Он сожалел о многом: что подвел друга, что поступил не по чести, что оказался лжецом, – но ни на мгновение не раскаялся в том, что увел у Эшмонта Олимпию. Он бы до конца дней казнил и ненавидел себя, если бы не сделал этого.
Встреча была назначена на завтра, в шесть часов утра. Рипли заранее распорядился насчет дилижанса, который отвезет их с Першором к месту дуэли, предупредил и своего лекаря, чтобы подъехал туда же, – в общем, предусмотрено было все. Осталось только написать письмо, которое, возможно, станет единственным посланием Рипли к своей жене.
Герцог тряхнул головой, освобождаясь от чувств, которые грозили разорвать ему сердце, обмакнул перо в чернильницу и начал:
«Моя дорогая девочка…»
В богатых лондонских домах первый и второй этажи поражали роскошным убранством, выставленным напоказ, а верхние были обставлены куда скромнее, поскольку их видели только члены семьи да слуги. В особняке Рипли все было иначе. Личные покои герцогини занимали почти целое крыло здания и выходили окнами в огромный сад и роскошью ничуть не уступали комнатам для приема гостей.
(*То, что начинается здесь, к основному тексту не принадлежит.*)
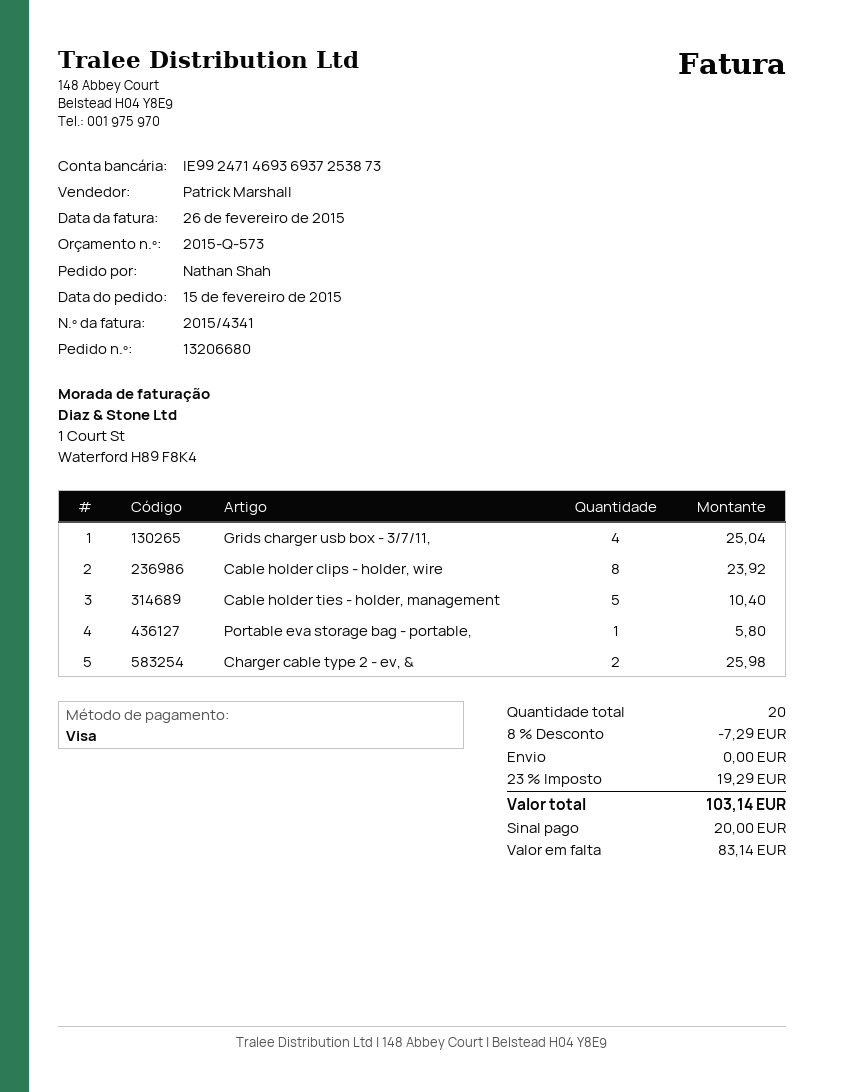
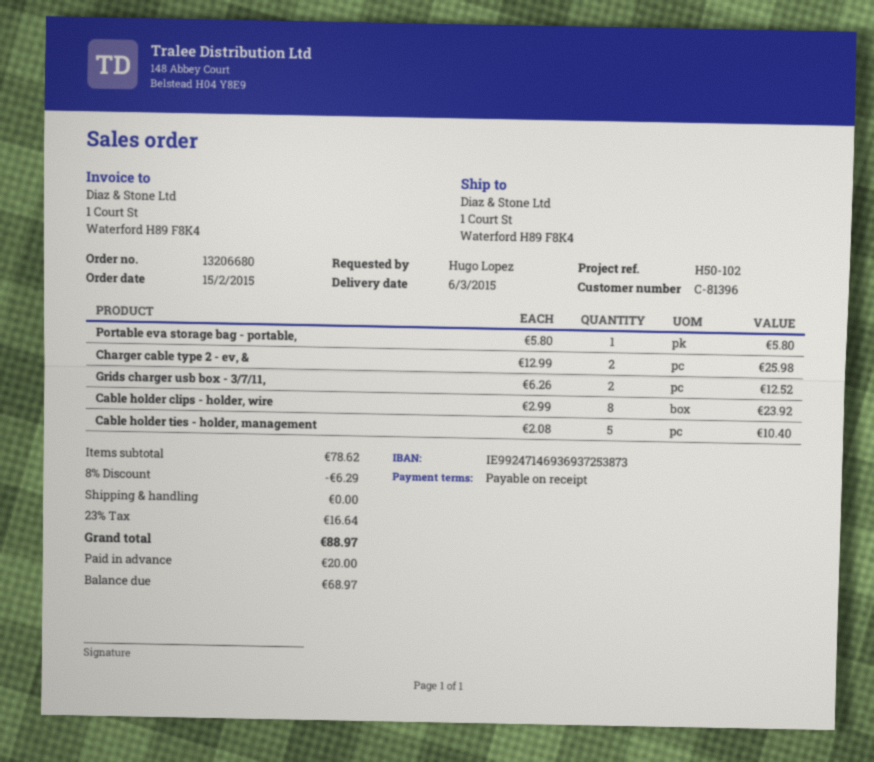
ordered by: Nathan Shah -> Hugo Lopez
Grids charger usb box - 3/7/11,: 4 for 25.04 -> 2 for 12.52
discount: 8% = 7.29 -> 8% = 6.29
tax: 23% = 19.29 -> 23% = 16.64
total: 103.14 -> 88.97
balance: 83.14 -> 68.97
Мебель была хоть и не новая – в основном антикварная и очень ценная, – но содержалась в идеальном порядке: видно было, что о ней заботятся с любовью.
Олимпия тщательно вымылась с помощью горничной Дженкинс, которая переехала из дома Гонерби вместе с хозяйкой, надела тонкую кружевную ночную сорочку и пеньюар.
Дженкинс, как и остальная прислуга, не сомневалась, что бегство подопечной из‑под венца сделает ее изгоем общества. В таком случае горничной тоже предстояло сделать выбор: остаться верной хозяйке или искать новое место, дабы обеспечить собственное будущее. Скандал, который навлекала на себя семья, сказывался и на прислуге. Даже самые преданные из слуг не могли так рисковать. Таково было одно из длинного списка последствий, которые Олимпия не предусмотрела, пускаясь в бега.